To begin to conceive of the possibility of a culture of empowered citizens making democracy work for them, real-life stories help—not models to adopt wholesale, but examples that capture key lessons. For me, the story of Brazil’s fourth largest city, Belo Horizonte, is a rich trove of such lessons. Belo, a city of 2.5 million people, once had eleven percent of its population living in absolute poverty and almost twenty percent of its children going hungry. Then in 1993, a newly elected administration declared food a right of citizenship. The officials said, in effect, if you are too poor to buy food in the market—you are no less a citizen. I am still accountable to you.

The new mayor, Patrus Ananias—now leader of the federal anti-hunger effort—began by creating a city agency, which included assembling a twenty-member council of citizen, labor, business, and church representatives to advise in the design and implementation of a new food system. The city already involved regular citizens directly in allocating municipal resources—the “participatory budgeting” that started in the 1970s and has since spread across Brazil. During the first six years of Belo’s food-as-a-right policy, perhaps in response to the new emphasis on food security, the number of citizens engaging in the city’s participatory budgeting process doubled to more than 31,000.

The city agency developed dozens of innovations to assure everyone the right to food, especially by weaving together the interests of farmers and consumers. It offered local family farmers dozens of choice spots of public space on which to sell to urban consumers, essentially redistributing retailer mark-ups on produce—which often reached 100 percent—to consumers and the farmers. Farmers’ profits grew, since there was no wholesaler taking a cut. And poor people got access to fresh, healthy food.

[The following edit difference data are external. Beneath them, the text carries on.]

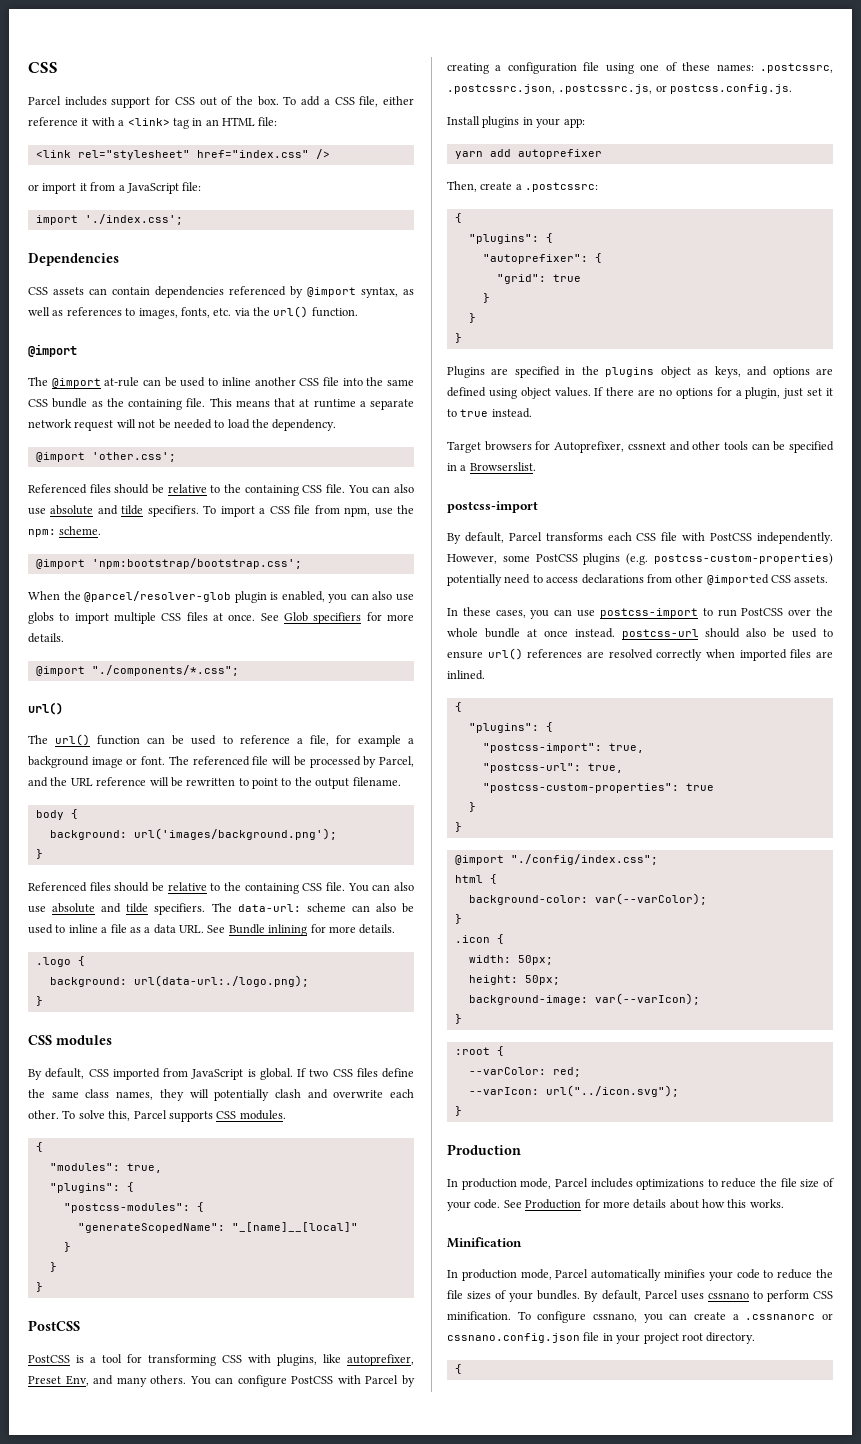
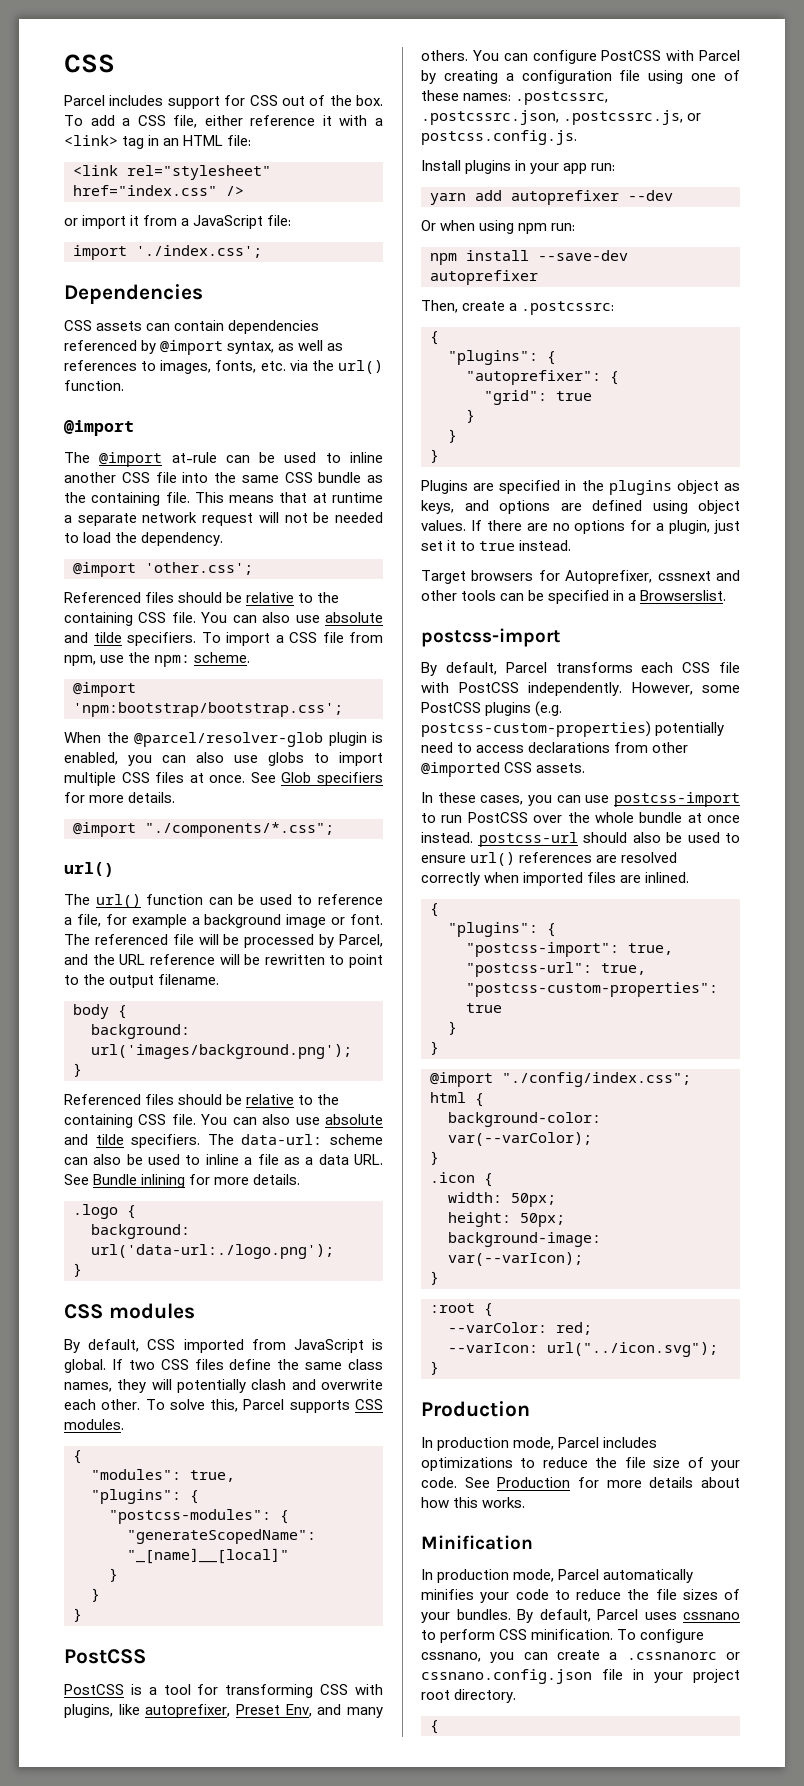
- background: url(data-url:./logo.png);
+ background: url('data-url:./logo.png');
- Install plugins in your app:
+ Install plugins in your app run:
- yarn add autoprefixer
+ yarn add autoprefixer --dev
+ Or when using npm run:
+ npm install --save-dev autoprefixer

When my daughter Anna and I visited Belo Horizonte to write Hope’s Edge we approached one of these stands. A farmer in a cheerful green smock, emblazoned with “Direct from the Countryside,” grinned as she told us, “I am able to support three children from my five acres now. Since I got this contract with the city, I’ve even been able to buy a truck.”

The improved prospects of these Belo farmers were remarkable considering that, as these programs were getting underway, farmers in the country as a whole saw their incomes drop by almost half.

In addition to the farmer-run stands, the city makes good food available by offering entrepreneurs the opportunity to bid on the right to use well-trafficked plots of city land for “ABC” markets, from the Portuguese acronym for “food at low prices.” Today there are thirty-four such markets where the city determines a set price—about two-thirds of the market price—of about twenty healthy items, mostly from in-state farmers and chosen by store-owners. Everything else they can sell at the market price.

“For ABC sellers with the best spots, there’s another obligation attached to being able to use the city land,” a former manager within this city agency, Adriana Aranha, explained. “Every weekend they have to drive produce-laden trucks to the poor neighborhoods outside of the city center, so everyone can get good produce.”

Another product of food-as-a-right thinking is three large, airy “People’s Restaurants” (Restaurante Popular), plus a few smaller venues, that daily serve 12,000 or more people using mostly locally grown food for the equivalent of less than 50 cents a meal. When Anna and I ate in one, we saw hundreds of diners—grandparents and newborns, young couples, clusters of men, mothers with toddlers. Some were in well-worn street clothes, others in uniform, still others in business suits.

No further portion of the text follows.